= Eustratius of Constantinople =

Eustratius or Eustratios (Εὐστράτιος; 582–602) was a hagiographer, theologian and priest of Hagia Sophia in Constantinople.

Eustratios was a native of Melitene. He was a pupil of Patriarch Eutychius of Constantinople (552–565, 577–582), whose biography he wrote. It is a basically factual account, although not lacking in rhetorical flourish. It is an important source for the Second Council of Constantinople (553) and for Eutychius' exile in Amaseia (565–577).

In 602, Eustratios finished a biography of the Persian Christian saint Golinduch. He devotes special attention to the role of Bishop Domitian of Melitene in the diplomacy between the Byzantine Empire and the Persian Empire. Domitian was one of his chief informants on the life of Golinduch.

Eustratios also wrote a tract against belief in soul sleep entitled A Refutation of Those Who Say That the Souls of the Dead Are Not Active and Receive No Benefit from the Prayers and Sacrifices Made for Them to God. A Latin translation of this work De statu animarum post mortem was reprinted in 1841. It was written between 582 and 602, possibly in or about 593–594, when there arose in Constantinople a controversy over some miracles attributed to Euphemia. He responds to arguments that the dead are "incapable of activity" (anenergetoi and apraktoi), by countering that the dead are even more active in death.

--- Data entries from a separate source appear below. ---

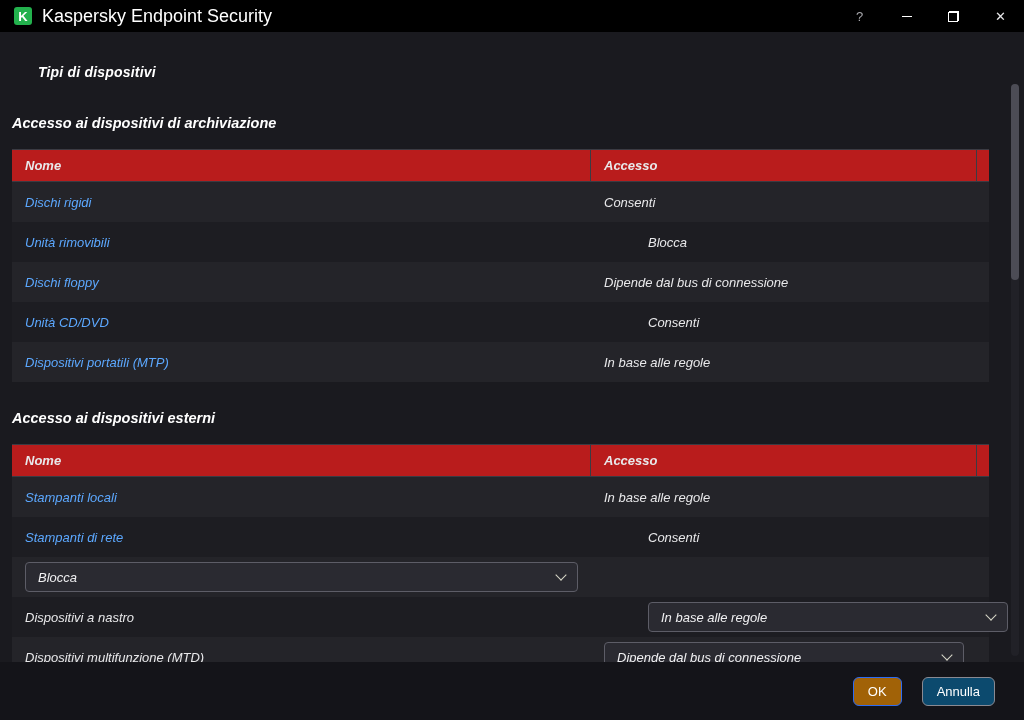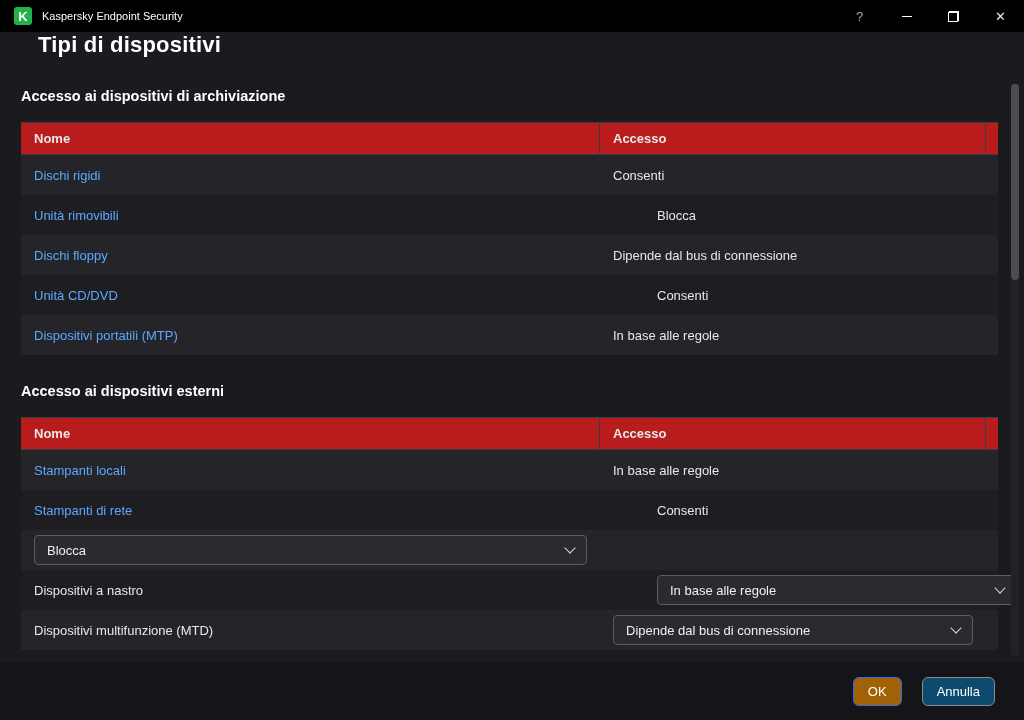"Kaspersky Endpoint Security" .app-title { font-size: 11px -> 18px }
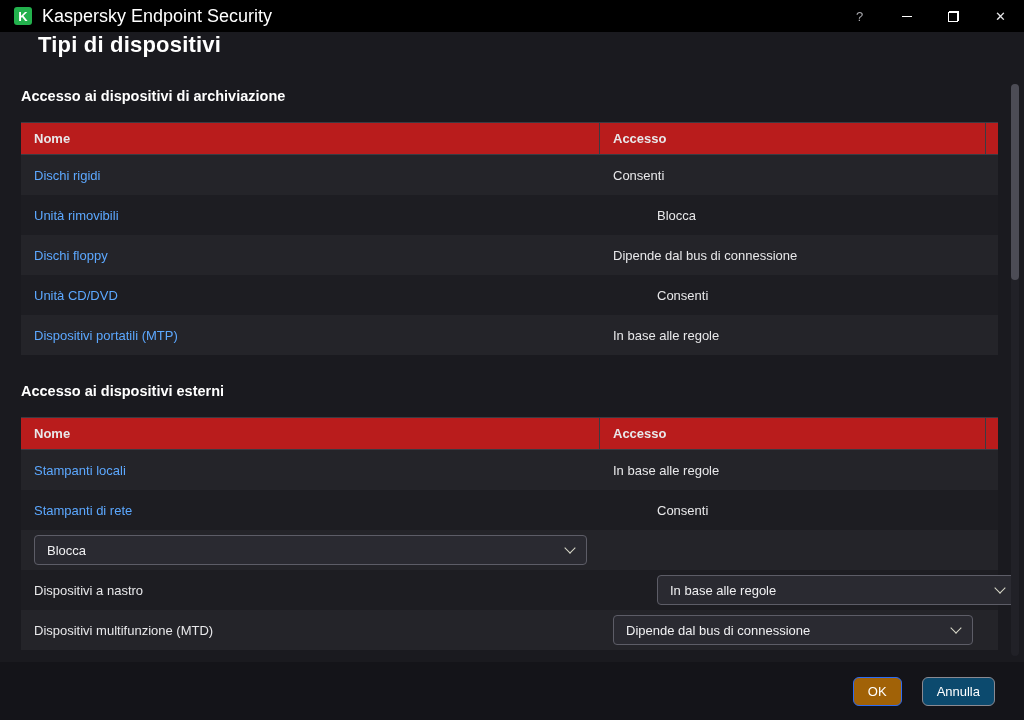"Tipi di dispositivi" .page-title { font-size: 22px -> 14px; font-style: none -> italic; margin: 2px 0 0 38px -> 29px 0 0 38px }
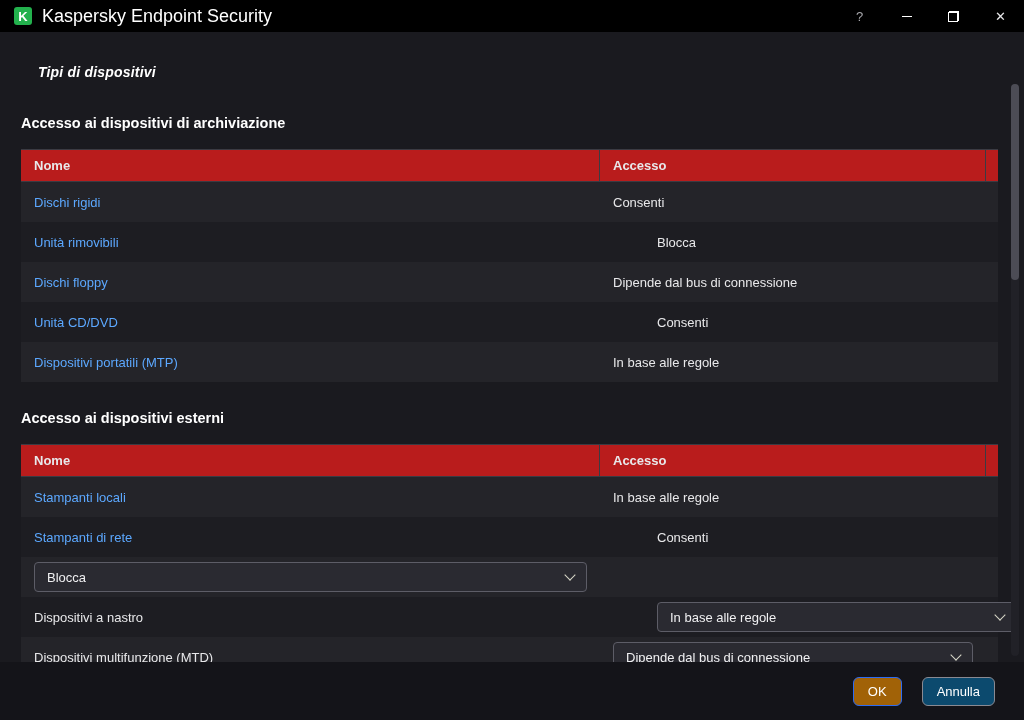"Accesso ai dispositivi di archiviazione" .scroll-area { font-style: none -> italic; padding: 0 22px 0 21px -> 0 22px 0 12px }
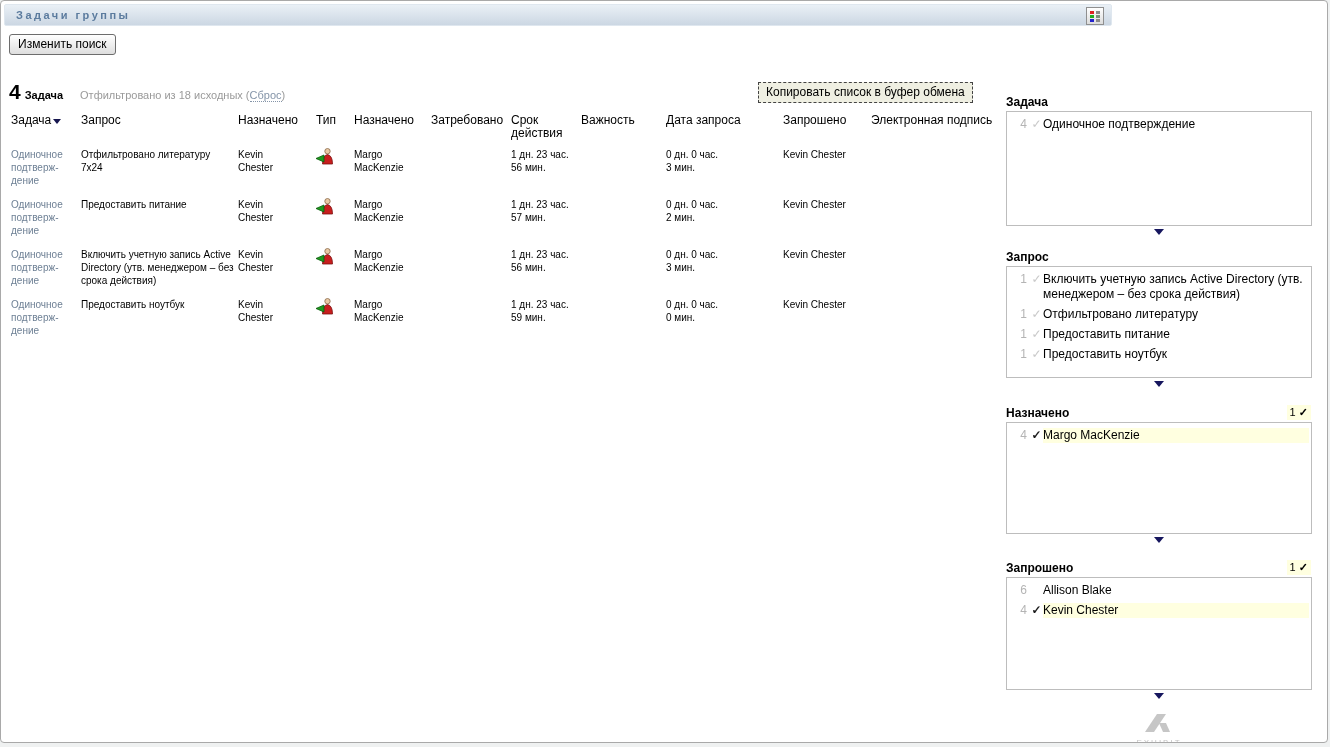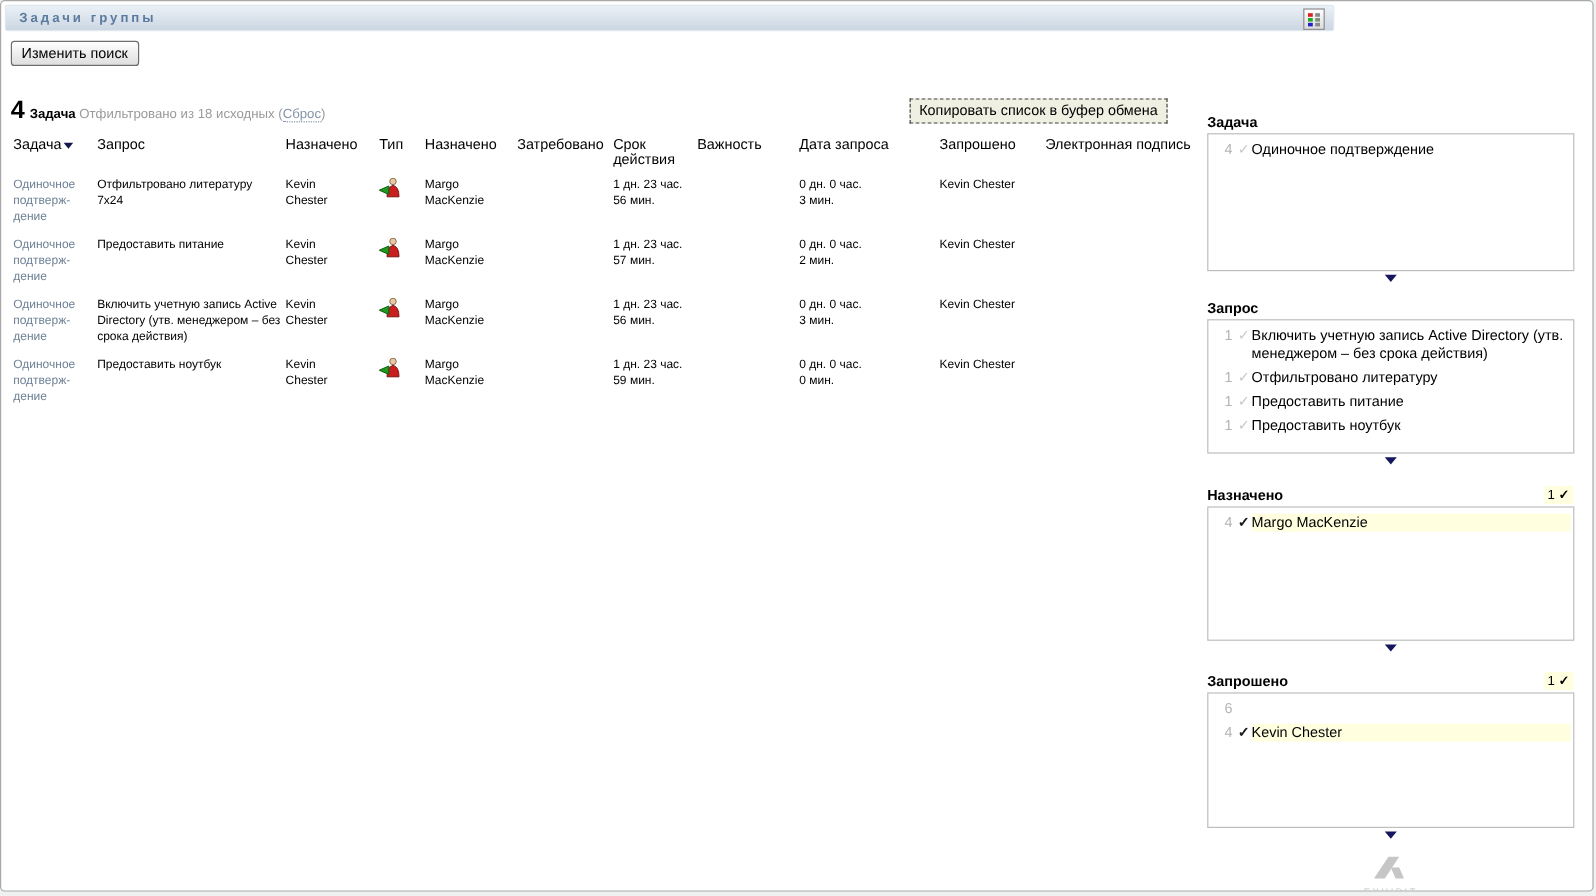"Отфильтровано из 18 исходных (Сброс)" .res-gray { margin-left: 3px -> 17px }
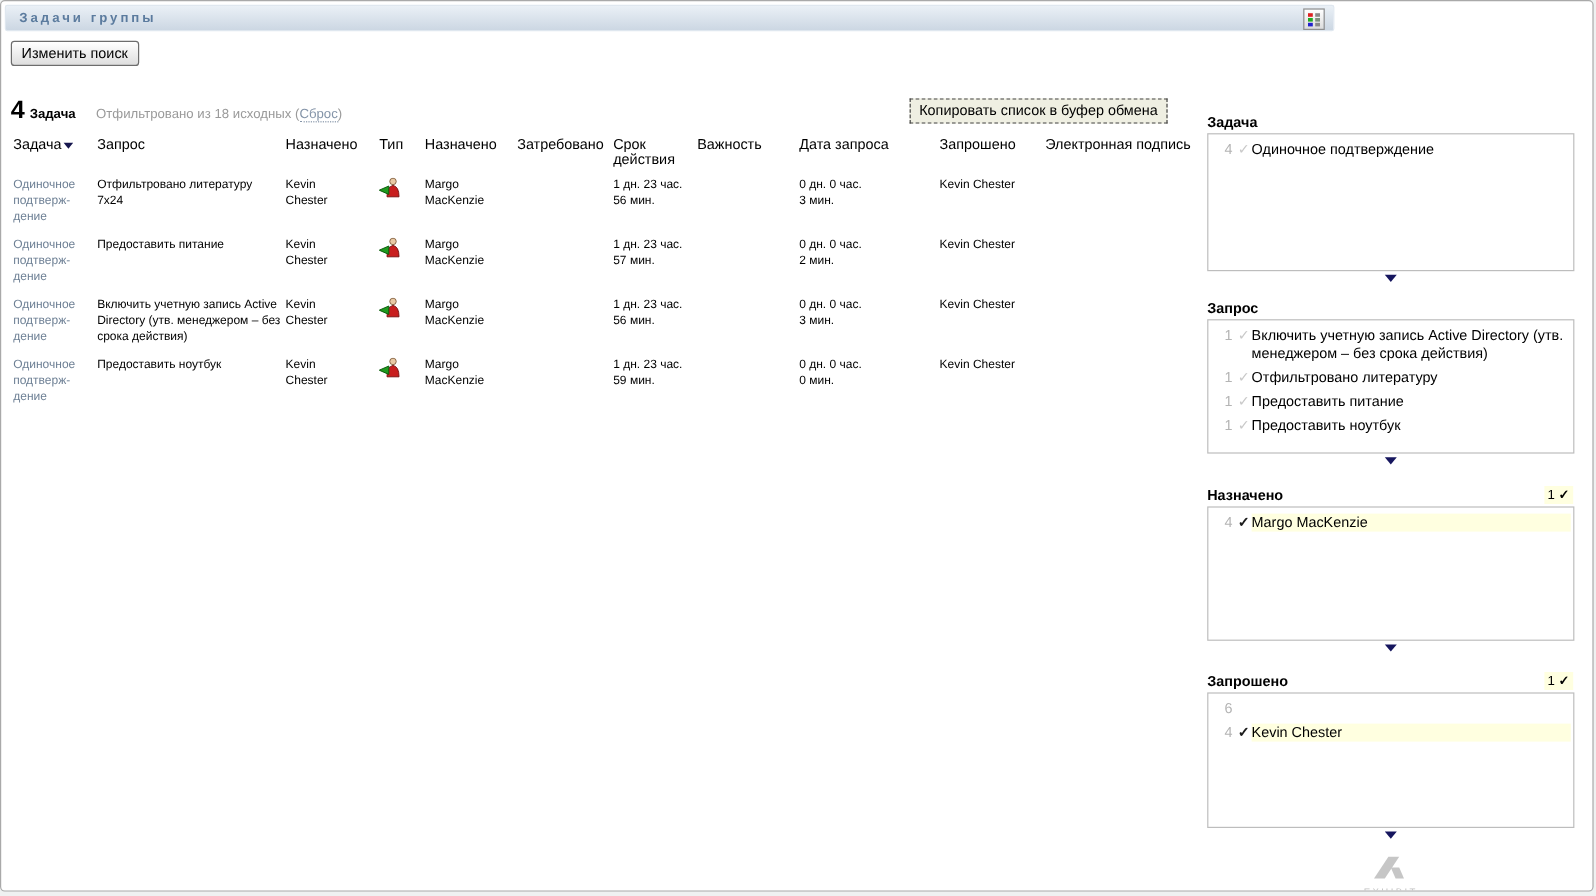"Allison Blake" span.fi-label { html: none -> <span>Allison Blake</span> }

Gregory the Great's Dialogues, composed around the same time, deal with similar themes as Eustratios' Refutation. Matthew Dal Santo hypothesises that the two men may have known each other in Constantinople. Other Byzantine writers opposing Christian mortalism were John the Deacon, Niketas Stethatos, Philip Monotropos (Dioptra pp. 210, 220), and Michael Glykas.